[Recorded data]

━━━━━━━━━━━━━━━━

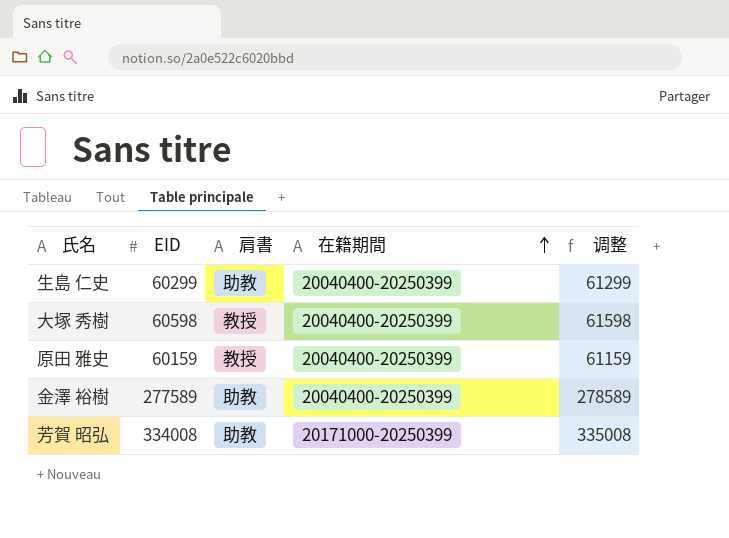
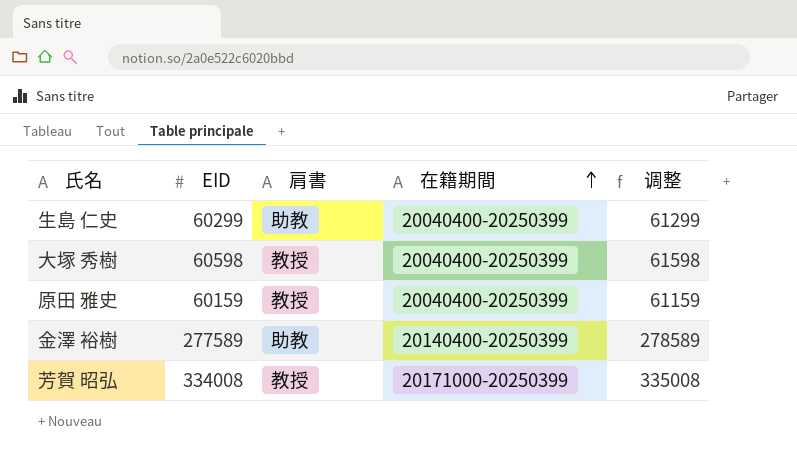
金澤 裕樹 | 在籍期間: 20040400-20250399 -> 20140400-20250399
芳賀 昭弘 | 肩書: 助教 -> 教授

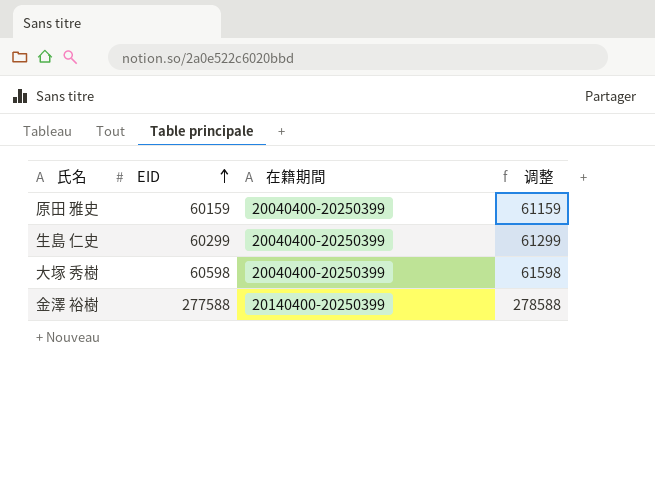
row order: 在籍期間 ascending -> EID ascending
column 肩書 | position: 3 -> none
row 芳賀 昭弘: 334008 | 教授 | 20171000-20250399 | 335008 -> none
金澤 裕樹 | EID: 277589 -> 277588
金澤 裕樹 | 调整: 278589 -> 278588

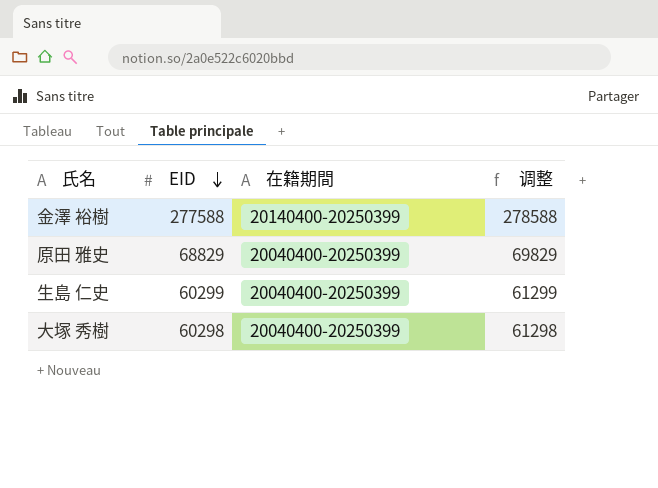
row order: EID ascending -> EID descending
原田 雅史 | EID: 60159 -> 68829
原田 雅史 | 调整: 61159 -> 69829
大塚 秀樹 | EID: 60598 -> 60298
大塚 秀樹 | 调整: 61598 -> 61298

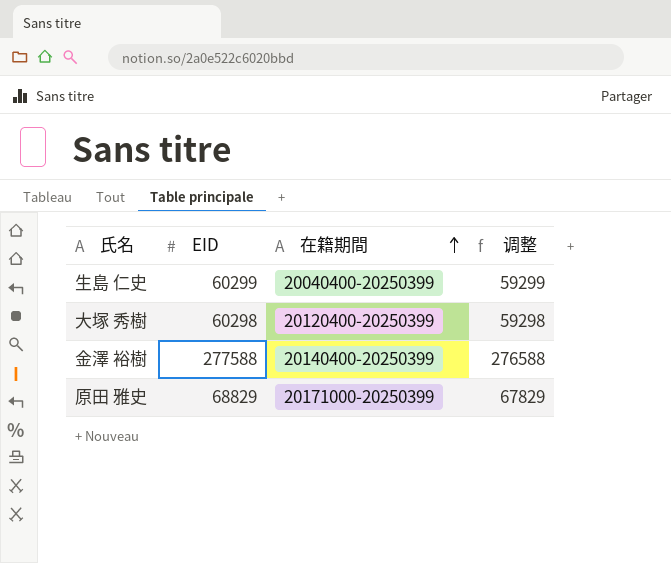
row order: EID descending -> 在籍期間 ascending
column 调整 | formula: [EID] + 1000 -> [EID] - 1000
大塚 秀樹 | 在籍期間: 20040400-20250399 -> 20120400-20250399
原田 雅史 | 在籍期間: 20040400-20250399 -> 20171000-20250399

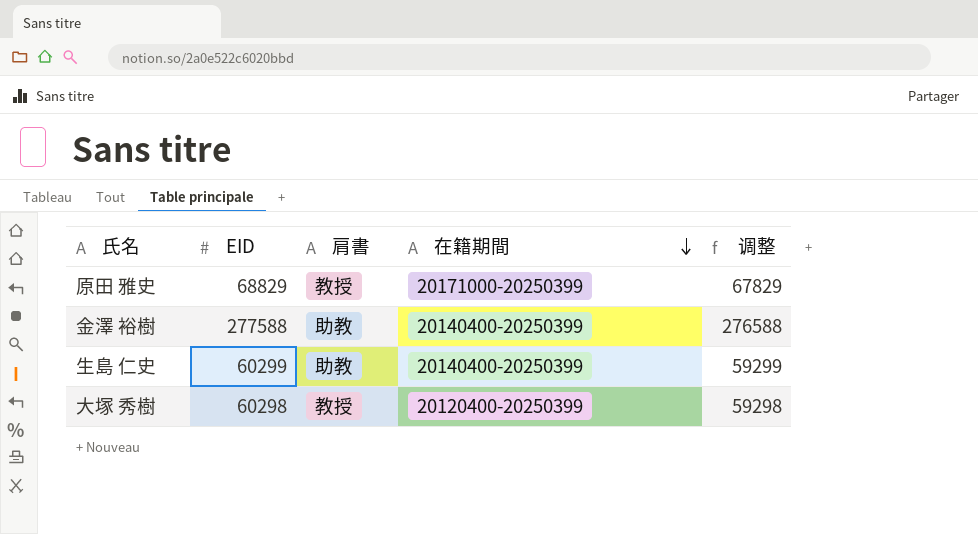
row order: 在籍期間 ascending -> 在籍期間 descending
column 肩書 | position: none -> 3
生島 仁史 | 在籍期間: 20040400-20250399 -> 20140400-20250399

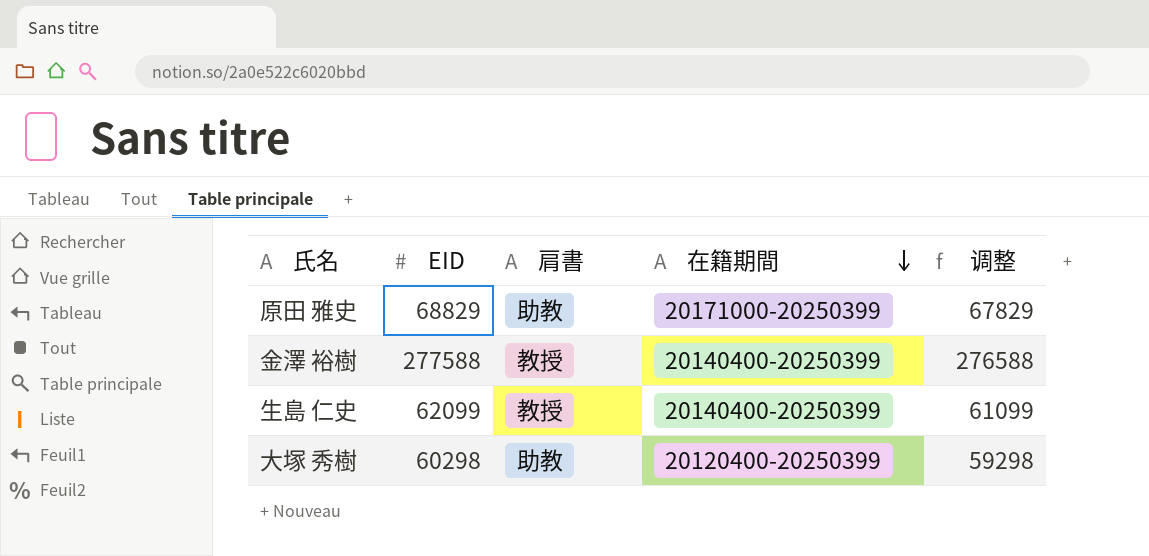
原田 雅史 | 肩書: 教授 -> 助教
金澤 裕樹 | 肩書: 助教 -> 教授
生島 仁史 | EID: 60299 -> 62099
生島 仁史 | 肩書: 助教 -> 教授
生島 仁史 | 调整: 59299 -> 61099
大塚 秀樹 | 肩書: 教授 -> 助教

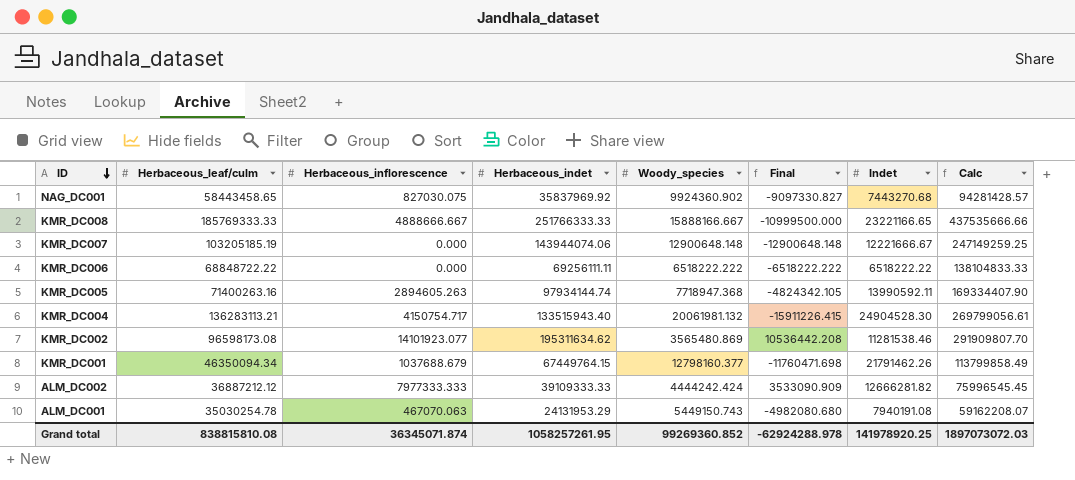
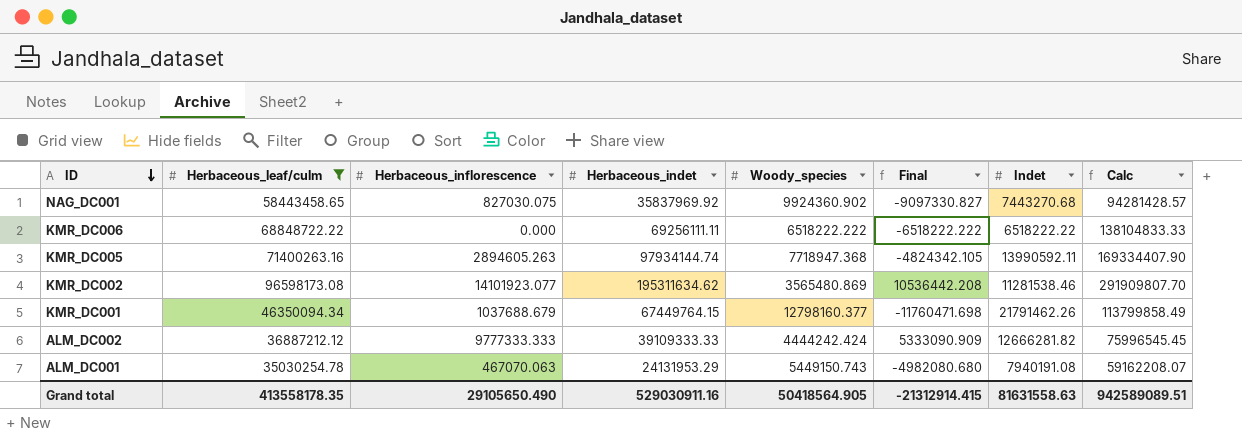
filter: none -> Herbaceous_leaf/culm <= 96598173.08
ALM_DC002 | Herbaceous_inflorescence: 7977333.333 -> 9777333.333
ALM_DC002 | Final: 3533090.909 -> 5333090.909
Grand total | Herbaceous_leaf/culm: 838815810.08 -> 413558178.35
Grand total | Herbaceous_inflorescence: 36345071.874 -> 29105650.490
Grand total | Herbaceous_indet: 1058257261.95 -> 529030911.16
Grand total | Woody_species: 99269360.852 -> 50418564.905
Grand total | Final: -62924288.978 -> -21312914.415
Grand total | Indet: 141978920.25 -> 81631558.63
Grand total | Calc: 1897073072.03 -> 942589089.51

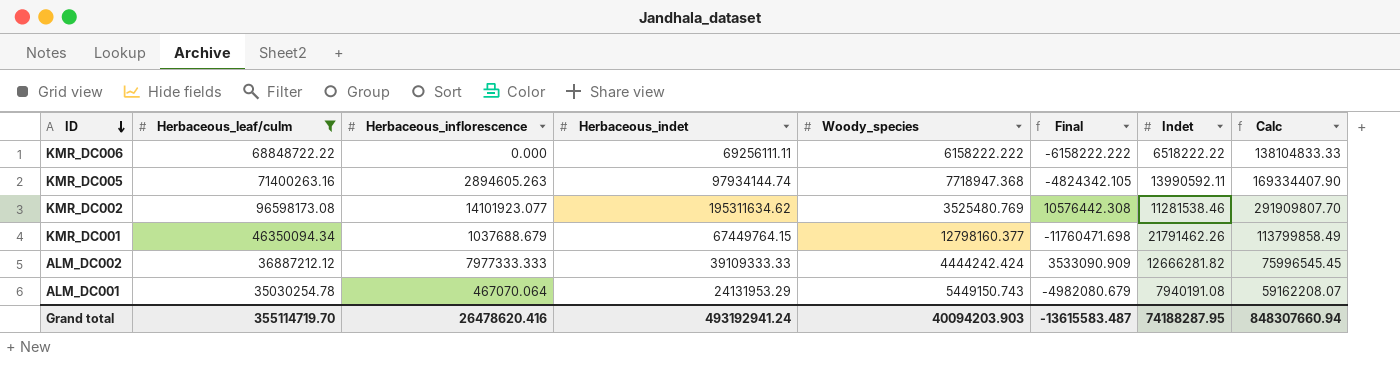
row NAG_DC001: 58443458.65 | 827030.075 | 35837969.92 | 9924360.902 | -9097330.827 | 7443270.68 | 94281428.57 -> none
KMR_DC006 | Woody_species: 6518222.222 -> 6158222.222
KMR_DC006 | Final: -6518222.222 -> -6158222.222
KMR_DC002 | Woody_species: 3565480.869 -> 3525480.769
KMR_DC002 | Final: 10536442.208 -> 10576442.308
ALM_DC002 | Herbaceous_inflorescence: 9777333.333 -> 7977333.333
ALM_DC002 | Final: 5333090.909 -> 3533090.909
ALM_DC001 | Herbaceous_inflorescence: 467070.063 -> 467070.064
ALM_DC001 | Final: -4982080.680 -> -4982080.679
Grand total | Herbaceous_leaf/culm: 413558178.35 -> 355114719.70
Grand total | Herbaceous_inflorescence: 29105650.490 -> 26478620.416
Grand total | Herbaceous_indet: 529030911.16 -> 493192941.24
Grand total | Woody_species: 50418564.905 -> 40094203.903
Grand total | Final: -21312914.415 -> -13615583.487
Grand total | Indet: 81631558.63 -> 74188287.95
Grand total | Calc: 942589089.51 -> 848307660.94

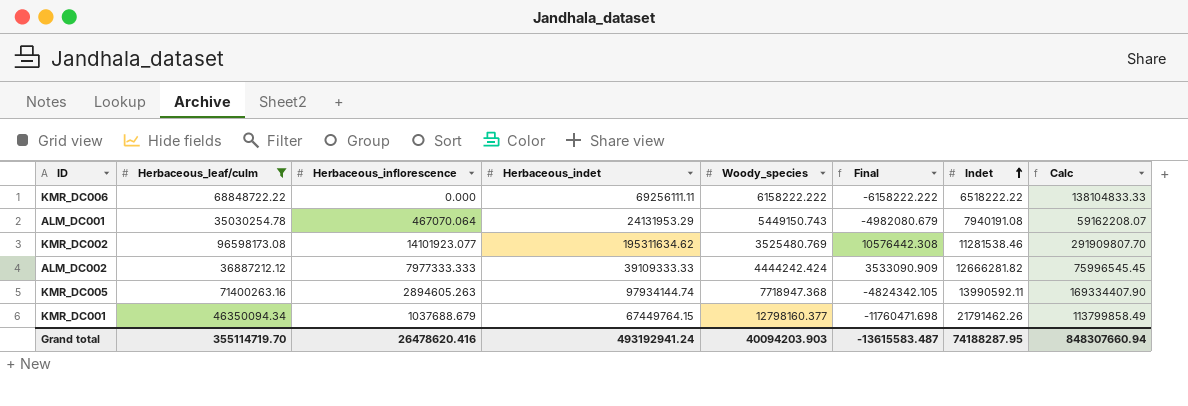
row order: ID descending -> Indet ascending

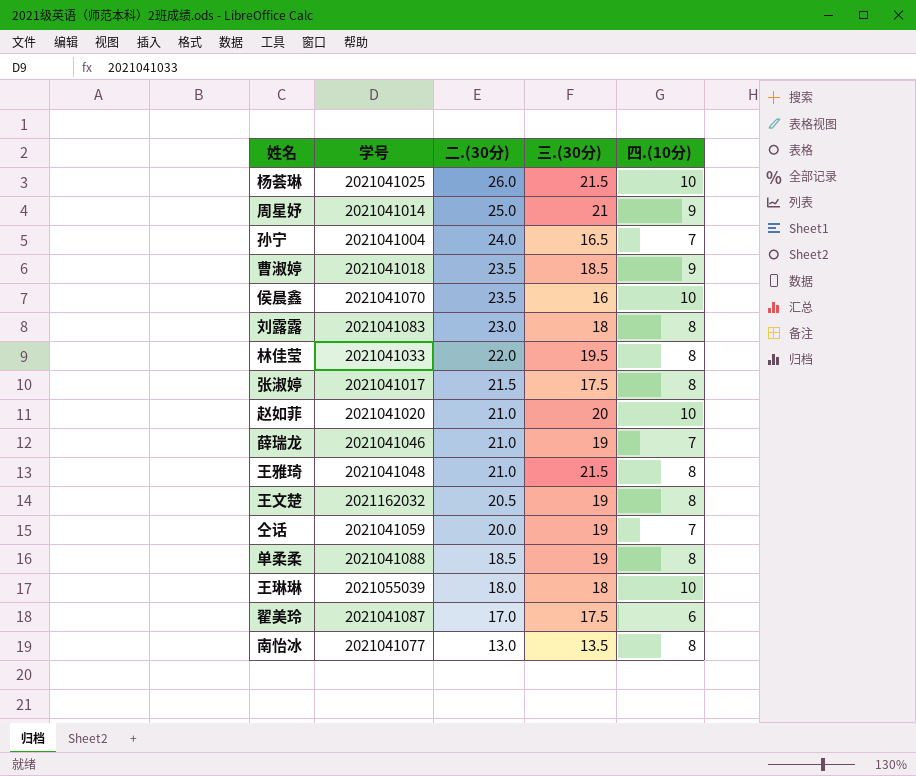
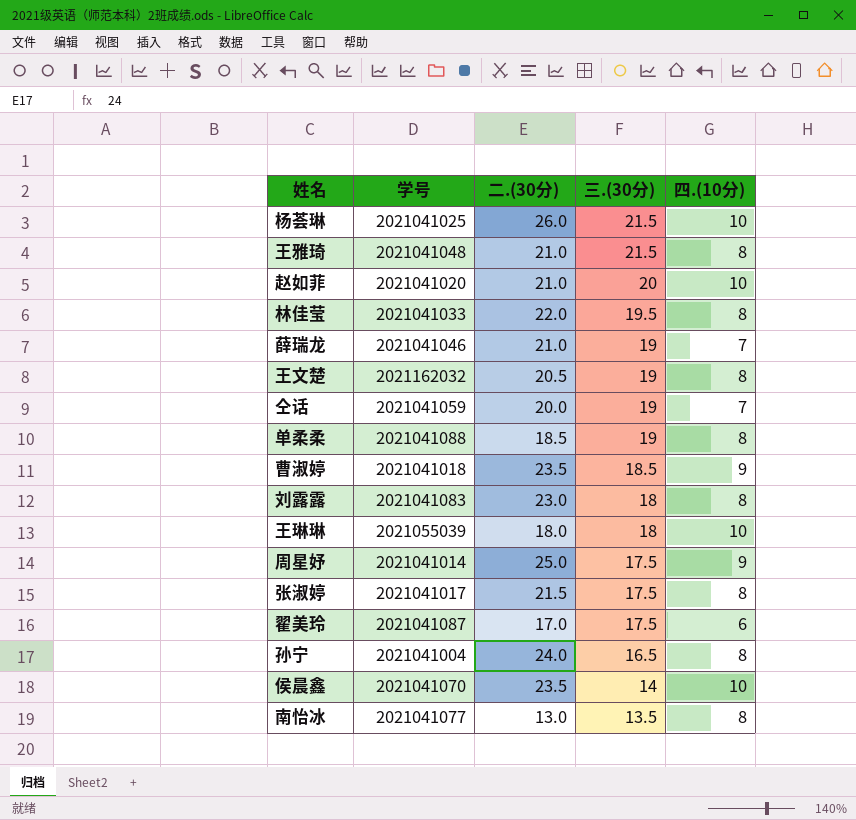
row order: 二.(30分) descending -> 三.(30分) descending
周星妤 | 三.(30分): 21 -> 17.5
孙宁 | 四.(10分): 7 -> 8
侯晨鑫 | 三.(30分): 16 -> 14

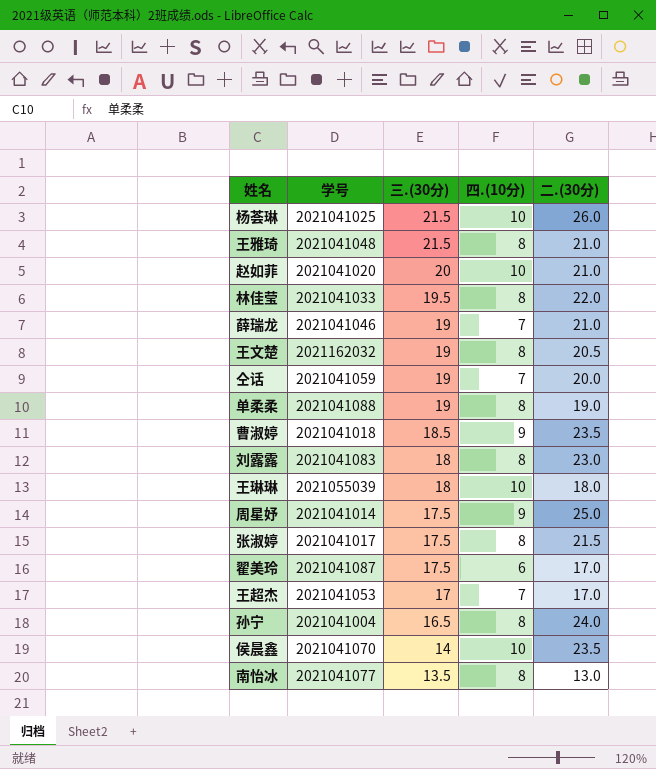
column 二.(30分) | position: 3 -> 5
单柔柔 | 二.(30分): 18.5 -> 19.0
row 王超杰: none -> 2021041053 | 17 | 7 | 17.0

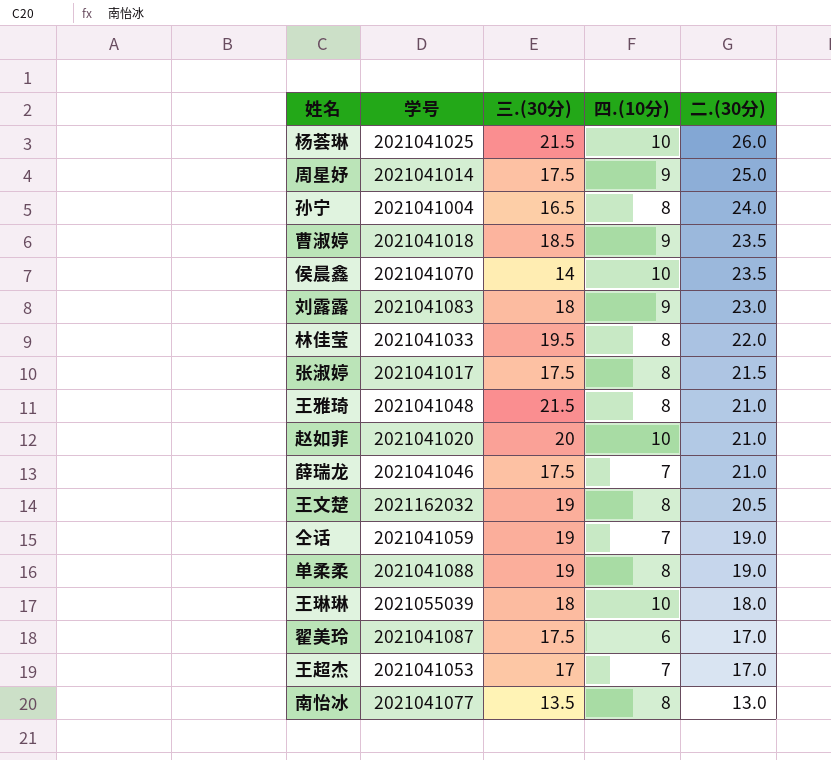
row order: 三.(30分) descending -> 二.(30分) descending
刘露露 | 四.(10分): 8 -> 9
薛瑞龙 | 三.(30分): 19 -> 17.5
仝话 | 二.(30分): 20.0 -> 19.0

━━━━━━━━━━━━━━━━

What needs to be done >> Return the lines above that include the string "column".

Response area >>
column 肩書 | position: 3 -> none
column 调整 | formula: [EID] + 1000 -> [EID] - 1000
column 肩書 | position: none -> 3
column 二.(30分) | position: 3 -> 5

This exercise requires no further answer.